*** DATASET CONTENT Section Begins ***

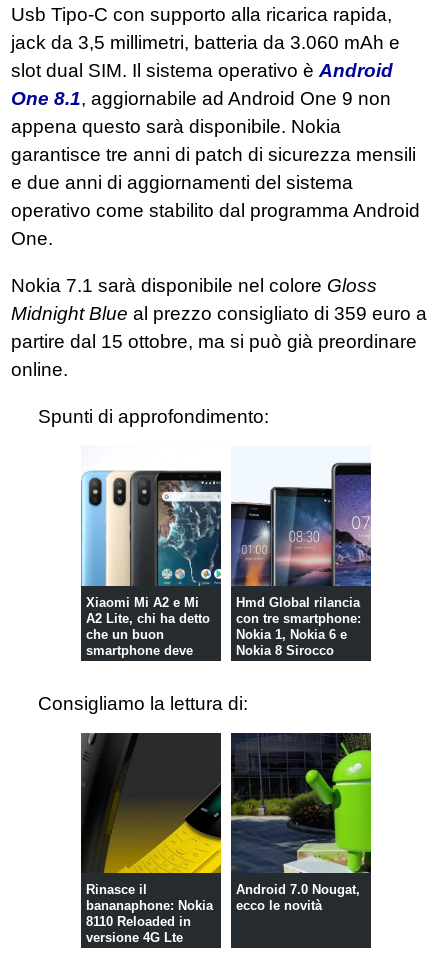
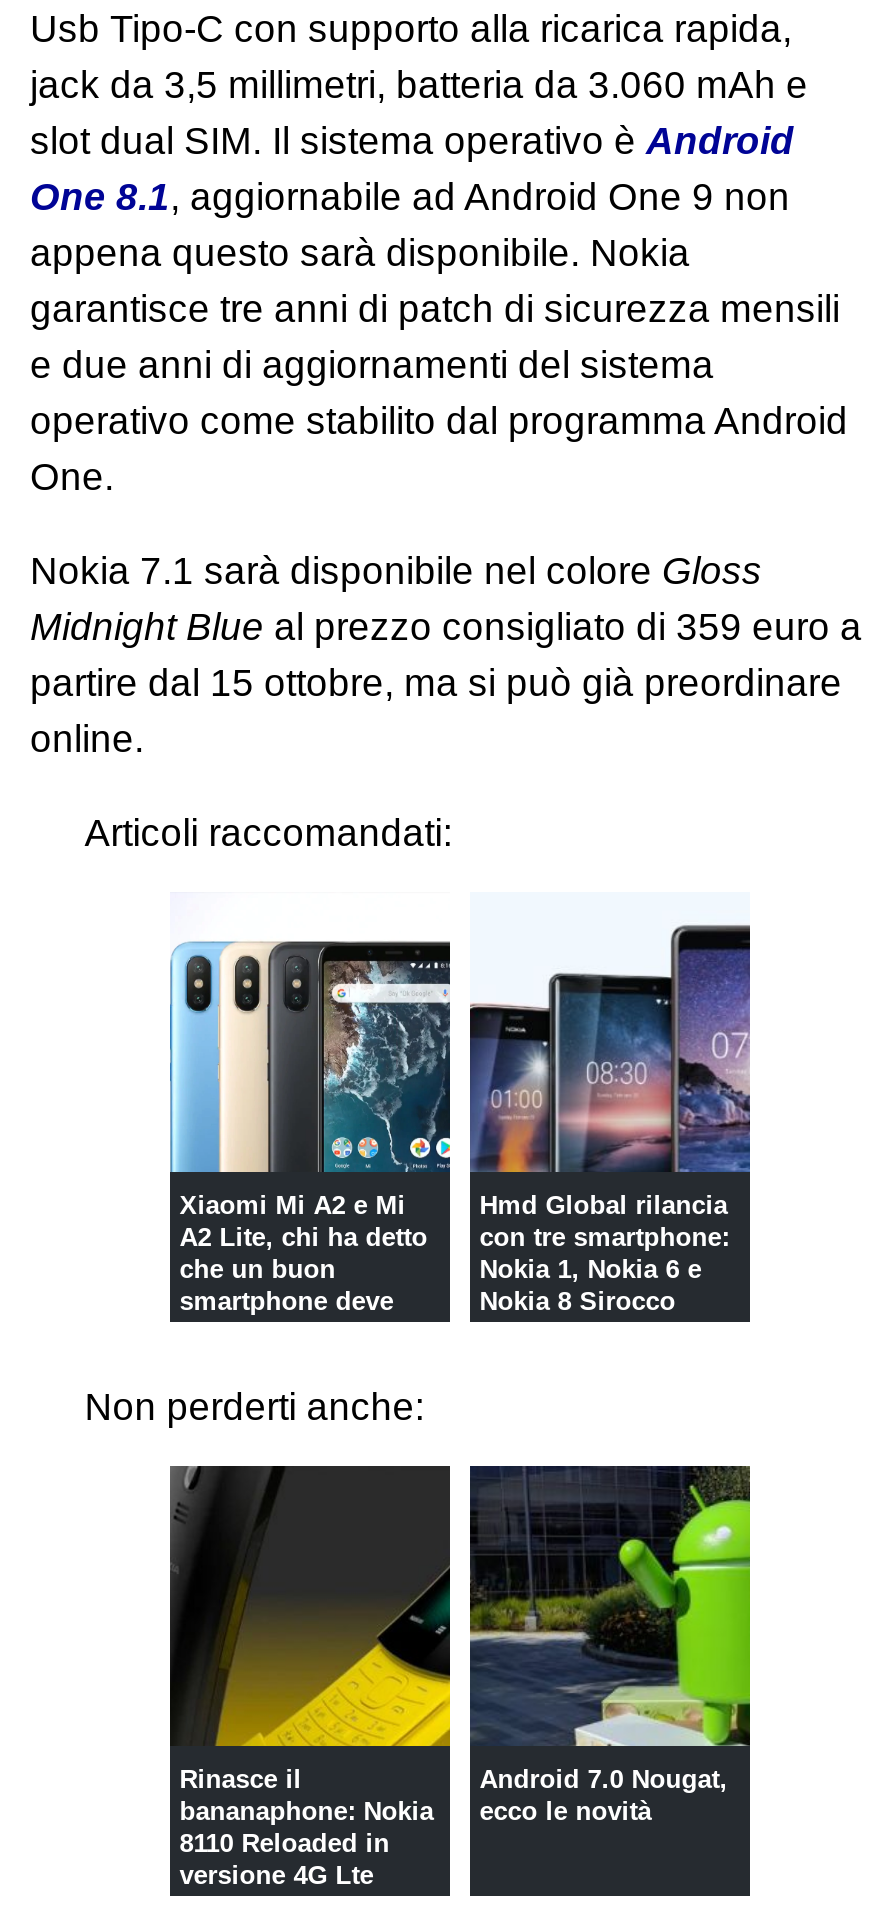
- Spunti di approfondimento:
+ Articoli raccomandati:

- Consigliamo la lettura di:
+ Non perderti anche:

*** DATASET CONTENT Section Ends ***
*** DATASET CONTENT Section Begins ***

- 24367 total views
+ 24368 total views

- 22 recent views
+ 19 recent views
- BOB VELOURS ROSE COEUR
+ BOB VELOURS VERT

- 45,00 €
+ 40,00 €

*** DATASET CONTENT Section Ends ***

WORK REQUIRED: Copy every line of the entries above in which "views" occurs.

TASK SOLUTION:
- 24367 total views
+ 24368 total views
- 22 recent views
+ 19 recent views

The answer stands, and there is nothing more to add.